WHAT THIS TASK INVOLVES -> Among the lines of the records, count those containing the word "Produktnummer", then give the number alone.
(RECORDS SUPPLIED Opens)
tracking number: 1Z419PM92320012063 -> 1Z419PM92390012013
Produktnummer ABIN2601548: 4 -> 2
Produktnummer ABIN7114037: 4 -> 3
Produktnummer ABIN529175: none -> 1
(RECORDS SUPPLIED Closes)
(RECORDS SUPPLIED Opens)
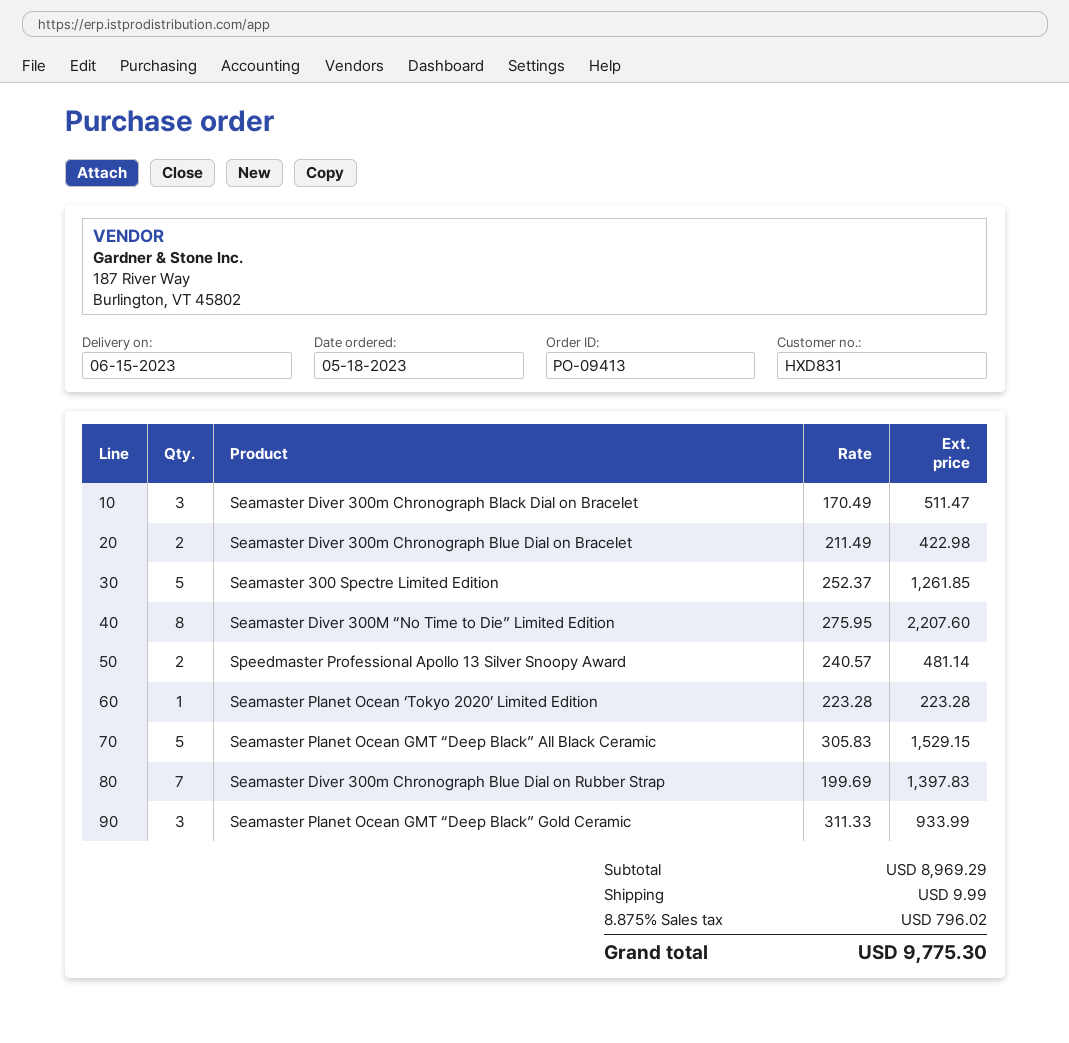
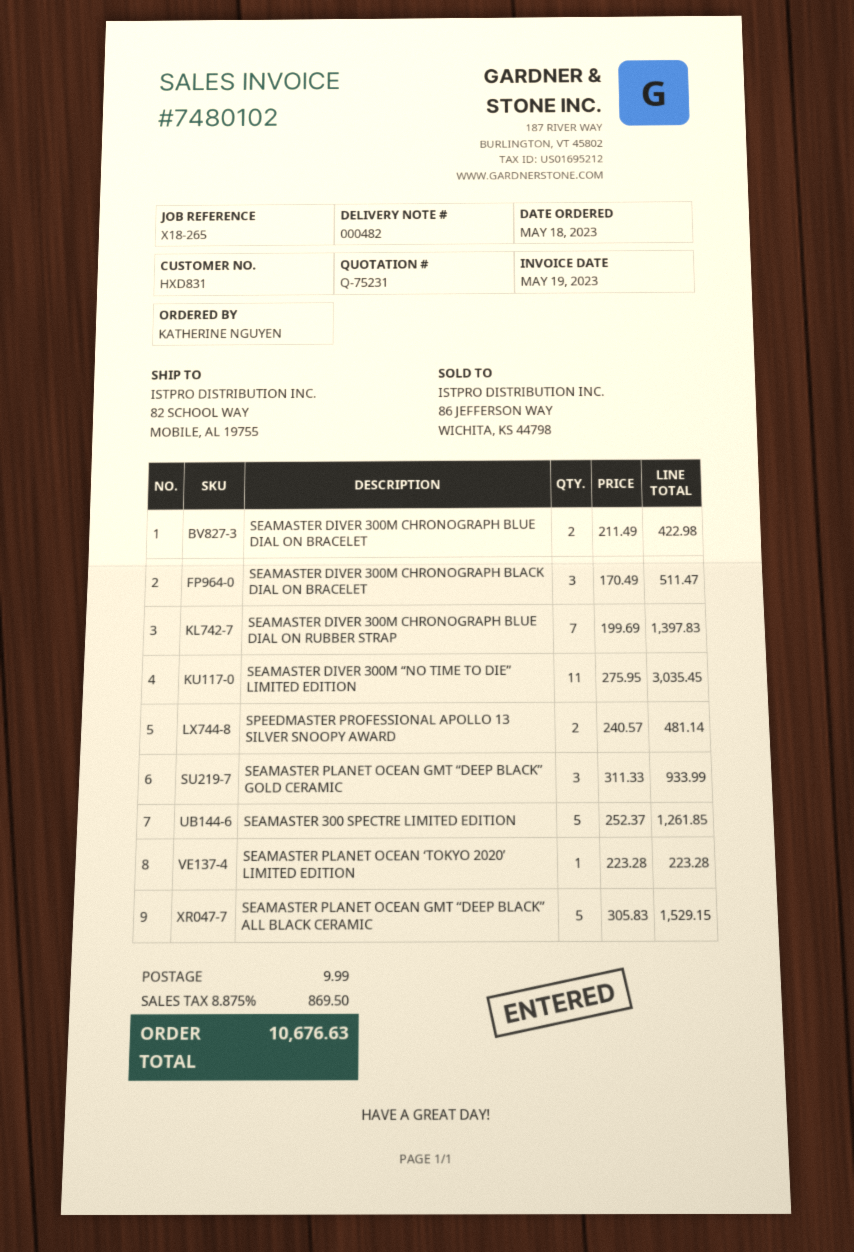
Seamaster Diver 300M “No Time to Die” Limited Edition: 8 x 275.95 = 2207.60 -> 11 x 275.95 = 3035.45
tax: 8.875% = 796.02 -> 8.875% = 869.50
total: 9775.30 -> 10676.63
(RECORDS SUPPLIED Closes)
(RECORDS SUPPLIED Opens)
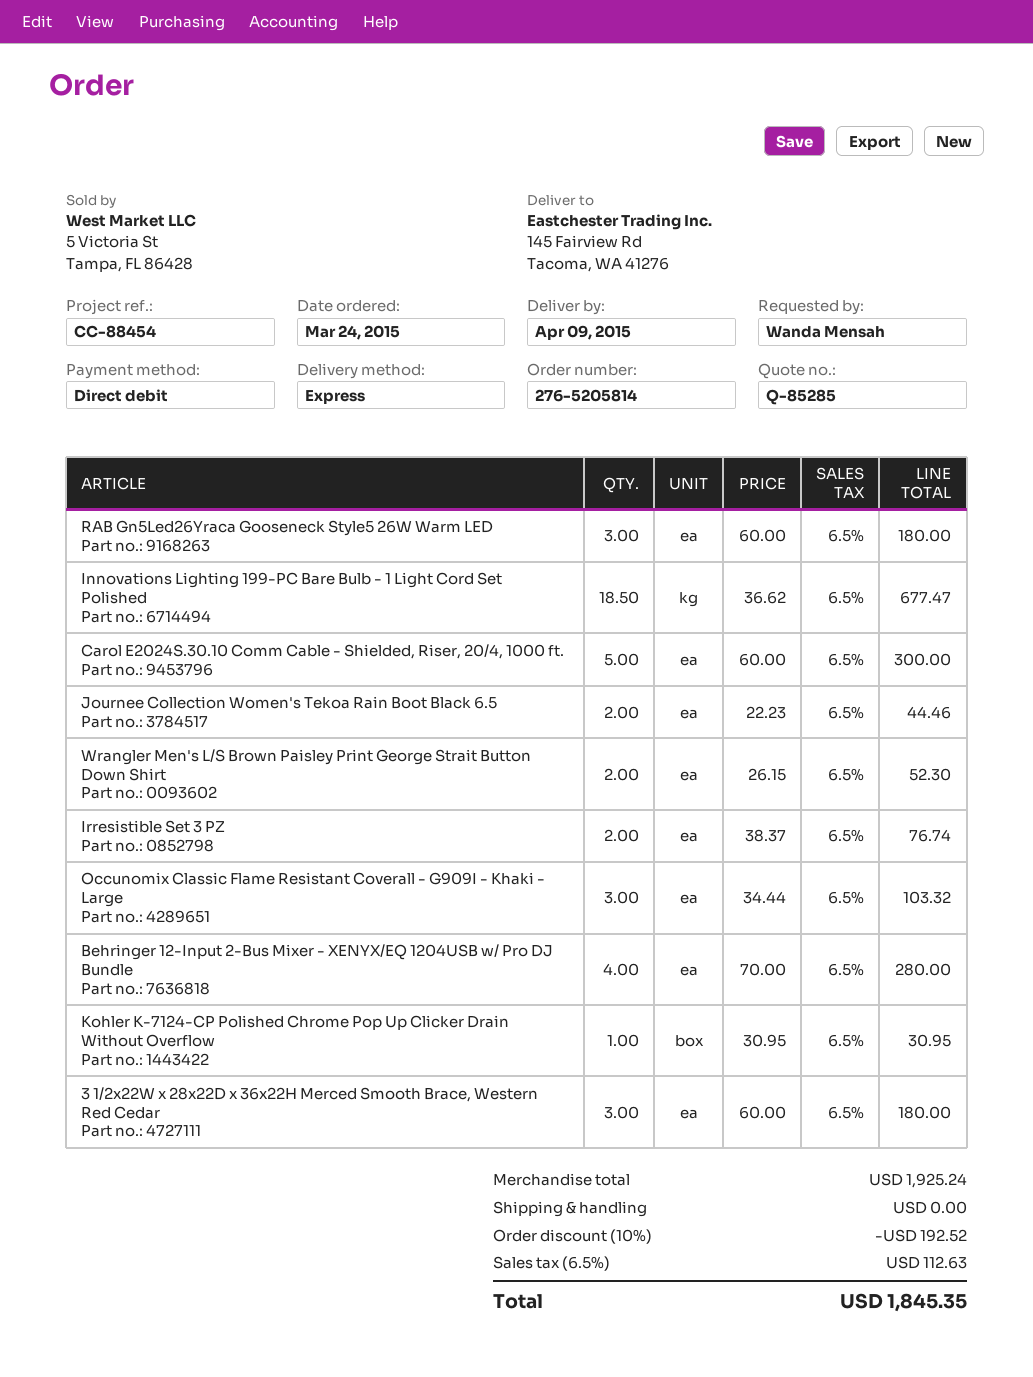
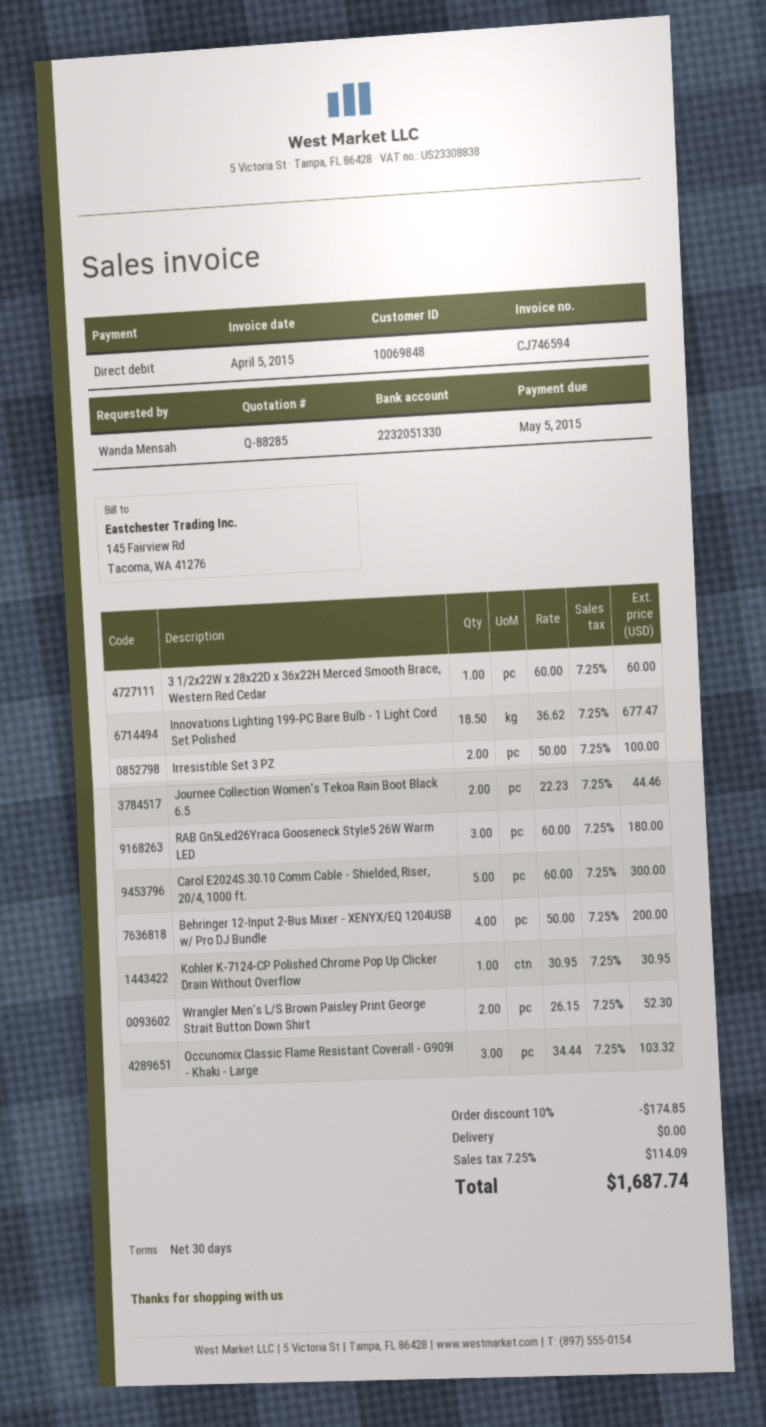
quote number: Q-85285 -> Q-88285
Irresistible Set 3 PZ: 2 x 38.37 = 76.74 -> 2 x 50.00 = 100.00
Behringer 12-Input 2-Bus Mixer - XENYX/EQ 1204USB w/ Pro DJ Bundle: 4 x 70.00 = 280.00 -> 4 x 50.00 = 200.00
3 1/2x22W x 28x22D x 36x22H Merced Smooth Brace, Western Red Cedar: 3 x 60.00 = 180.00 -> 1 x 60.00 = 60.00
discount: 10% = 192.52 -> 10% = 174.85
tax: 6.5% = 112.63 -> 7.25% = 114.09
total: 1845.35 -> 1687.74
(RECORDS SUPPLIED Closes)
ANSWER SPACE -> 3